SPA vs. Hypermedia: Real-World Performance Under Load | zwei und eins gmbh | LavX News

A comprehensive performance comparison between SPA and hypermedia architectures for an AI chat application, revealing 7.5× faster mobile load times and 26× smaller bundle sizes under real-world network constraints.

CASE STUDY Michael Bolli · 25.02.2026 Measured February 2026 · Lighthouse + Chrome DevTools Performance Profiling · View source & raw data →

TL;DR We built an AI chat application using hypermedia architecture (sending HTML from the server) and compared it against a production SPA implementation (running a complex JavaScript app in the browser) under poor mobile network conditions. The simpler approach eliminates main-thread blocking entirely, is 26× smaller, and 7.5× faster to become interactive than the popular approach. The difference matters most where it counts: on phones with slow connections and limited battery.

But low complexity also brings other advantages: fewer dependencies to maintain, simpler deployment, and a dramatically smaller security surface to monitor.

Methodology: Apples to Apples

A fair comparison requires context.
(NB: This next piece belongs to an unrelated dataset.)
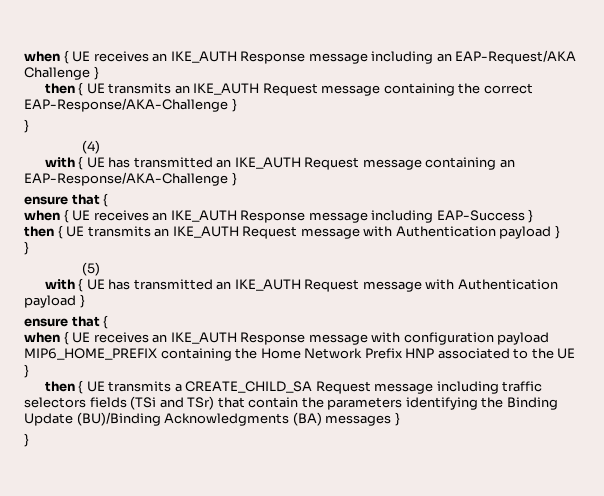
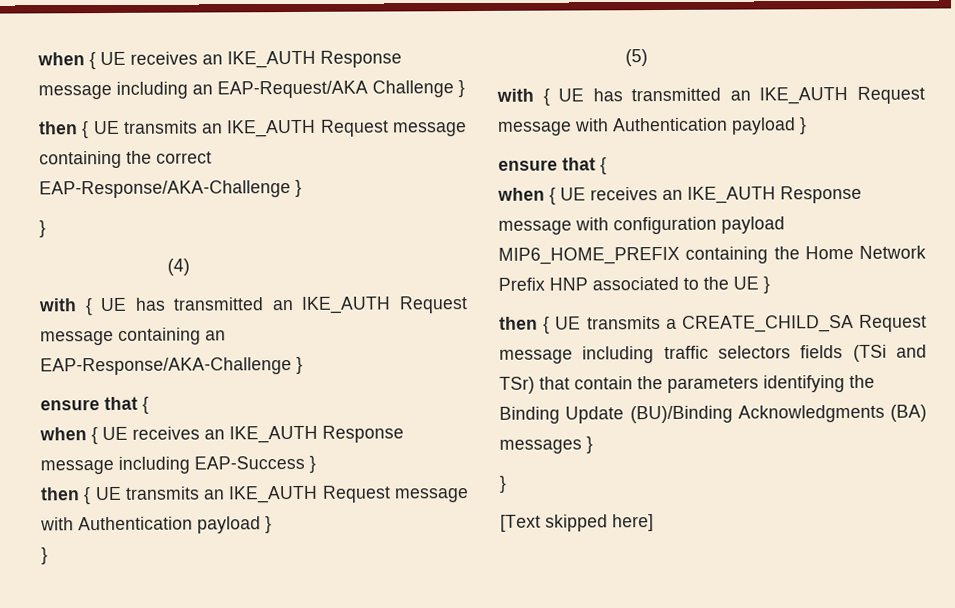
+ [Text skipped here]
We compared our custom PHP/Swoole/Datastar hypermedia implementation against the Vercel AI SDK Chatbot—a production-grade reference implementation with 86 contributors and 600+ commits of optimization.
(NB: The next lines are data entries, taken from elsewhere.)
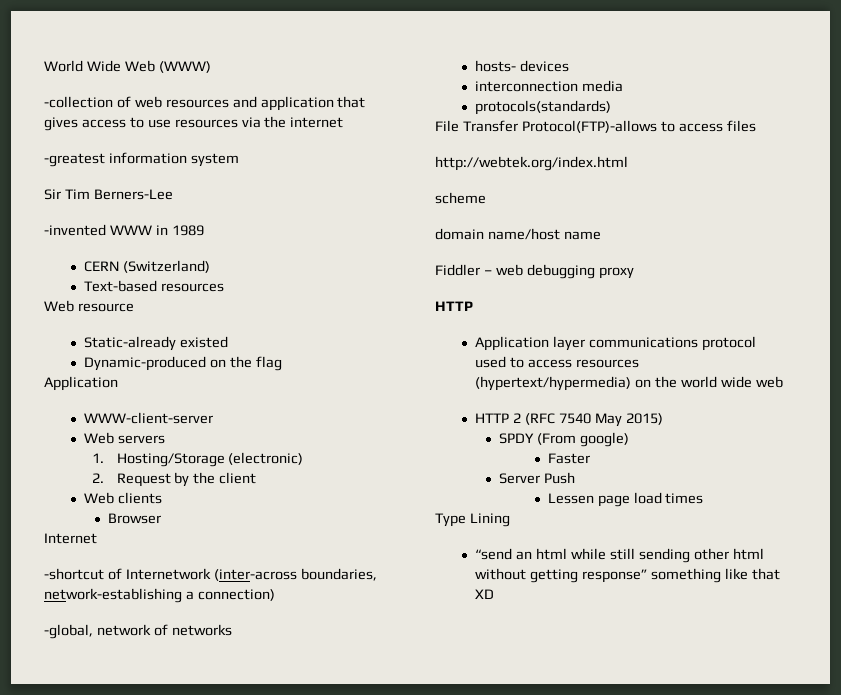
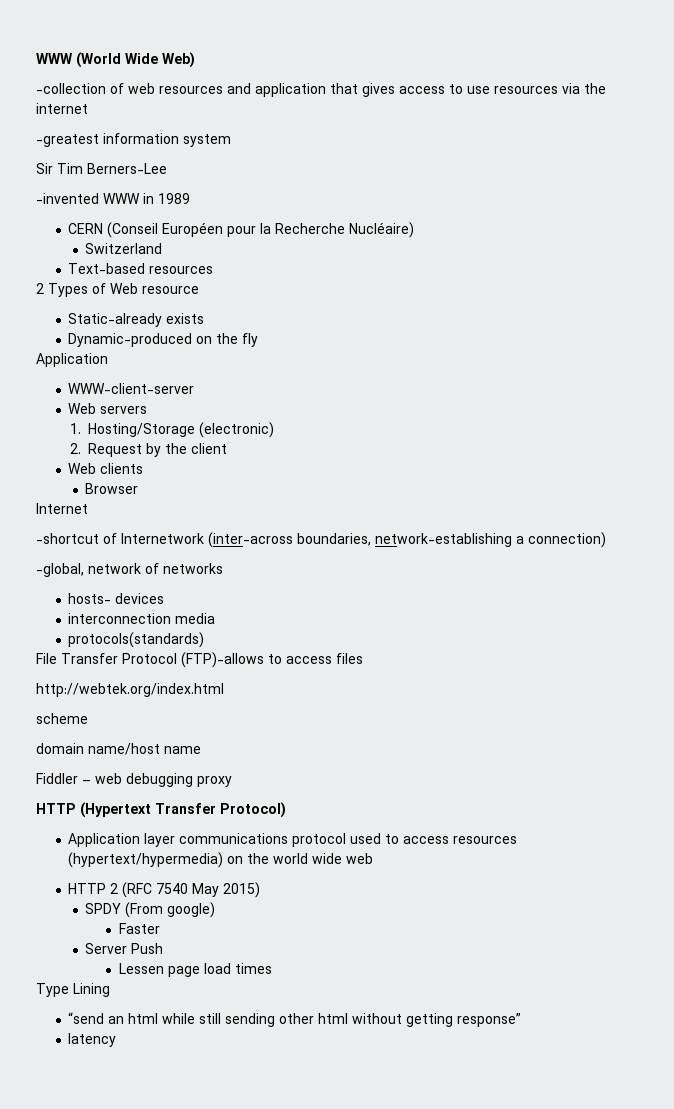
- World Wide Web (WWW)
+ WWW (World Wide Web)
- CERN (Switzerland)
+ CERN (Conseil Européen pour la Recherche Nucléaire)
+ Switzerland
- Web resource
+ 2 Types of Web resource
- Static-already existed
+ Static-already exists
- Dynamic-produced on the flag
+ Dynamic-produced on the fly
- File Transfer Protocol(FTP)-allows to access files
+ File Transfer Protocol (FTP)-allows to access files
  Fiddler – web debugging proxy
- HTTP
+ HTTP (Hypertext Transfer Protocol)
- “send an html while still sending other html without getting response” something like that XD
+ “send an html while still sending other html without getting response”
+ latency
Why this comparison is valid

We chose the Vercel AI SDK because it represents the standard approach most teams would use when building an AI chat with Next.js. Our goal wasn't to benchmark the fastest possible SPA against the fastest possible hypermedia app, but to show what typical implementation choices produce. The Vercel SDK is well-maintained, widely used, and follows React/Next.js best practices—making it a representative baseline for real-world SPA development.

Both applications implement the same core features: real-time AI streaming, chat history, document artifacts, and authentication. Test conditions were identical: Chrome 144, Slow 4G network simulation (1.6 Mbps, 150ms RTT), and 4× CPU throttling to simulate mid-range mobile devices.

Lighthouse Scores: The Mobile Gap

On desktop with fast connections, both architectures perform reasonably well. The real differences emerge under constrained conditions—precisely the environment where most of the world's users operate.

Desktop (Unthrottled)

Metric	SPA	Hypermedia	Difference
Performance Score	93	100	similar
First Contentful Paint	0.5s	0.3s	1.7× faster
Largest Contentful Paint	1.6s	0.3s	5.3× faster
Total Blocking Time	110ms	0ms	much better
Time to Interactive	1.6s	0.3s	5.3× faster
Cumulative Layout Shift	0	0.001	~tie

Mobile (Slow 4G + 4× CPU Throttling)

This is where architectural choices become visible. The JavaScript bundle that's barely noticeable on a fast desktop connection becomes a critical bottleneck when the network is slow and the CPU is constrained.

Metric	SPA	Hypermedia	Difference
Performance Score	54	100	1.9× more
First Contentful Paint	1.6s	1.1s	1.5× faster
Largest Contentful Paint	8.1s	1.1s	7.4× faster
Total Blocking Time	780ms	0ms	eliminated
Time to Interactive	8.2s	1.1s	7.5× faster
Speed Index	3.9s	1.1s	3.5× faster

The SPA's Total Blocking Time of 780ms vs 0ms means the main thread is blocked for nearly a full second just parsing and executing JavaScript—time during which the page is visually present but completely unresponsive to input. The hypermedia version eliminates blocking entirely: its server-rendered HTML is immediately usable the moment it arrives.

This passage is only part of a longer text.